4. Safety: “In 15–20 years, ships have gone from 100 or 200 passengers maximum to 4,000 or 5,000,” Tatar says. “We have to ensure ships have the appropriate accommodations, lifeboats, navigation, and technology to make sure all these passengers are safe and have a great experience.”
5. Scheduling: “The time between designing the vessel and delivering it has been reduced,” Tatar says. “It used to be five or six years; today, because of advanced design systems and market demand, it’s two or three years. The time has basically been cut in half, which challenges the shipyard to build at a faster pace.” Luckily, prefabrication and preoutfitting make it possible to build more, faster. “Ships today are built in sections that are lifted onboard and welded together,” Tatar says. “It’s very smart engineering.”
Holland America Line: Dutch Born, Seattle Made
Tatar joined Holland America Line in 2004 as a project manager for large retrofit projects. The brand began much earlier, however.
“Holland America was founded in 1873 as the Netherlands-American Steamship Company, a shipping and passenger line,” Tatar says. “Because it was headquartered in Rotterdam and provided service to the Americas, it became known as Holland America Line. The line was primarily a carrier of immigrants from Europe to the United States until well after the turn of the century.”
Carnival Corp.—owner of Carnival Cruise Lines, AIDA Cruises, Costa Cruises, Cunard Line, Princess Cruises, and Seabourn Cruise Line, among others—purchased Holland America Line and moved it to Seattle in 1989, when the global cruise industry began to proliferate.
“At that time, the company was on the brink of bankruptcy,” Tatar says. “From 1990 to 2010, however, it built 15 new vessels—one every year, almost—which helped it transition into the premium cruise line it is today. It’s a great turnaround story.”
Project Spotlight: The MS Koningsdam and the Seabourn Encore
Tatar’s team currently is working on two new ships. The first, Holland America Line’s MS Koningsdam, will launch in April 2016, and it represents a new class of ship for the line, with several innovative concepts and new public venues.
The vessel, whose maiden voyage will be a seven-day cruise through the Mediterranean, will be 1,000 feet long and have 1,331 guest accommodations, with a total capacity of 2,650 guests and 1,000 crew members.
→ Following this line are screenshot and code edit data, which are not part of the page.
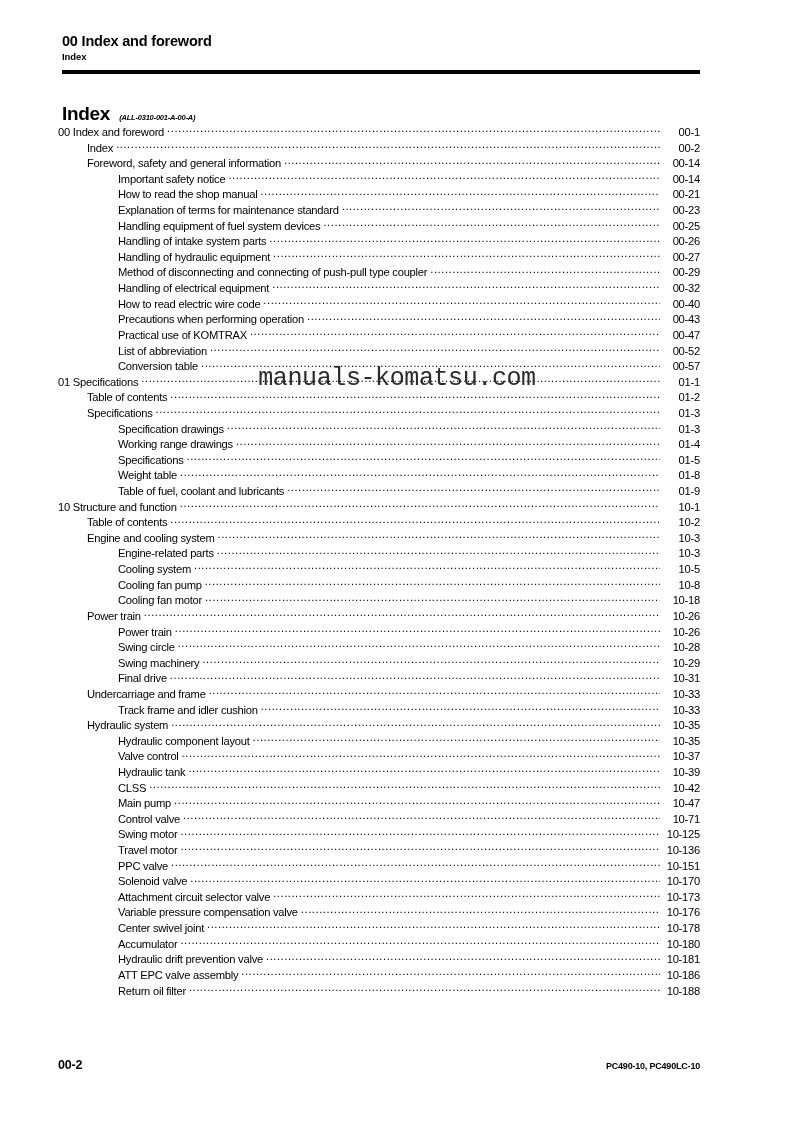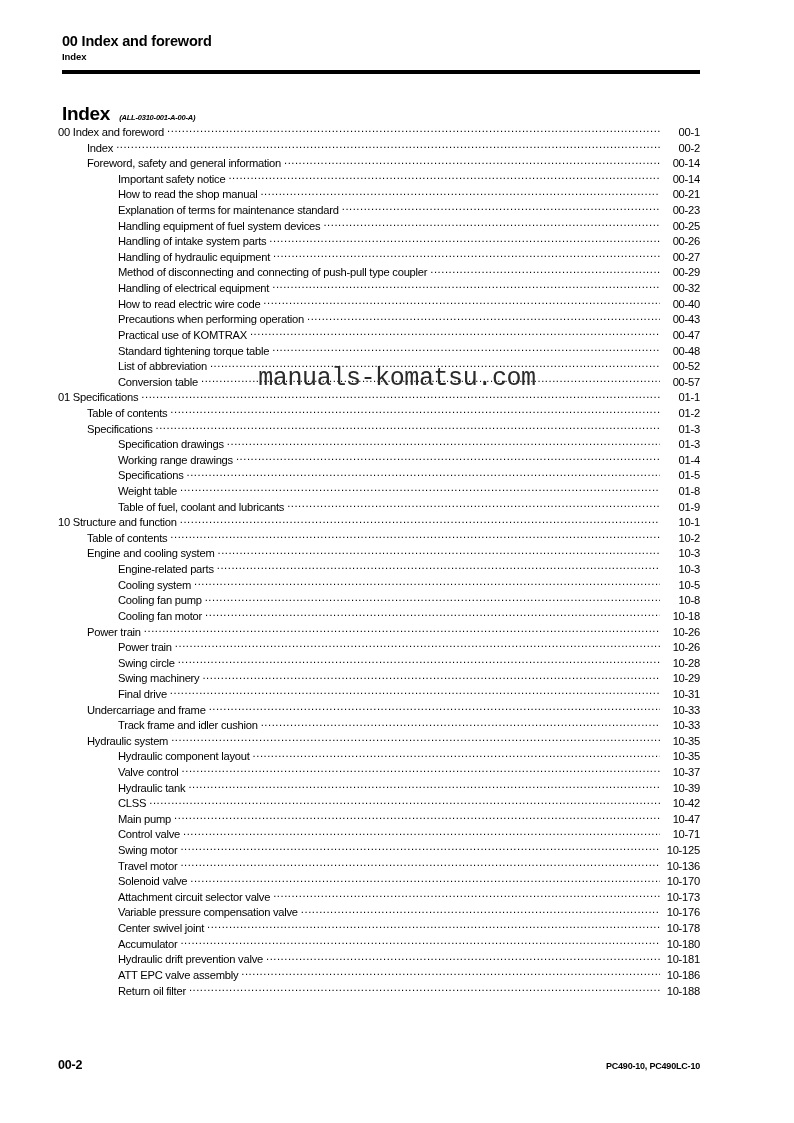--- a/index.html
+++ b/index.html
@@ -238,25 +238,20 @@
         <span class="toc-label">Precautions when performing operation</span>
         <span class="toc-dots"></span>
         <span class="toc-page">00-43</span>
       </div>
       <div class="toc-row lvl2">
         <span class="toc-label">Practical use of KOMTRAX</span>
         <span class="toc-dots"></span>
         <span class="toc-page">00-47</span>
       </div>
       <div class="toc-row lvl2">
-        <span class="toc-label">Standard tightening torque table</span>
-        <span class="toc-dots"></span>
-        <span class="toc-page">00-48</span>
-      </div>
-      <div class="toc-row lvl2">
         <span class="toc-label">List of abbreviation</span>
         <span class="toc-dots"></span>
         <span class="toc-page">00-52</span>
       </div>
       <div class="toc-row lvl2">
         <span class="toc-label">Conversion table</span>
         <span class="toc-dots"></span>
         <span class="toc-page">00-57</span>
       </div>
       <div class="toc-row lvl0">
@@ -408,20 +403,25 @@
         <span class="toc-label">Swing motor</span>
         <span class="toc-dots"></span>
         <span class="toc-page">10-125</span>
       </div>
       <div class="toc-row lvl2">
         <span class="toc-label">Travel motor</span>
         <span class="toc-dots"></span>
         <span class="toc-page">10-136</span>
       </div>
       <div class="toc-row lvl2">
+        <span class="toc-label">PPC valve</span>
+        <span class="toc-dots"></span>
+        <span class="toc-page">10-151</span>
+      </div>
+      <div class="toc-row lvl2">
         <span class="toc-label">Solenoid valve</span>
         <span class="toc-dots"></span>
         <span class="toc-page">10-170</span>
       </div>
       <div class="toc-row lvl2">
         <span class="toc-label">Attachment circuit selector valve</span>
         <span class="toc-dots"></span>
         <span class="toc-page">10-173</span>
       </div>
       <div class="toc-row lvl2">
With an interior design by hospitality designer Adam Tihany and maritime architect Bjørn Storbraaten, the ship will also include the following:
- 44 purpose-built staterooms, including 32 designed specially for multigenerational families and 12 designed for solo travelers
- High-speed wireless Internet onboard
- A Culinary Arts Center presented by Food & Wine magazine, offering hands-on culinary classes and cooking demonstrations
- A fitness center
- Two outdoor pools
- An on-deck jogging track and sports courts
- A “digital workshop” offering technology classes
- A spa and salon
- Three entertainment stages
- The industry’s first 270-degree panoramic LED screen, called World Stage
- Eight different dining venues
“It will be Holland America Line’s largest vessel and an evolution from ‘traditional excellence’ to ‘contemporary classic,’” says Tatar, whose second new ship, the Seabourn Encore, will launch in December 2016 under Holland America Line’s sister brand, Seabourn. Also designed by Tihany, it will carry just 600 guests. “This is a vessel for the ultra-luxury segment,” Tatar says. “It’s intimate and all-inclusive with very, very high-end service—like a Four Seasons hotel, but at sea.”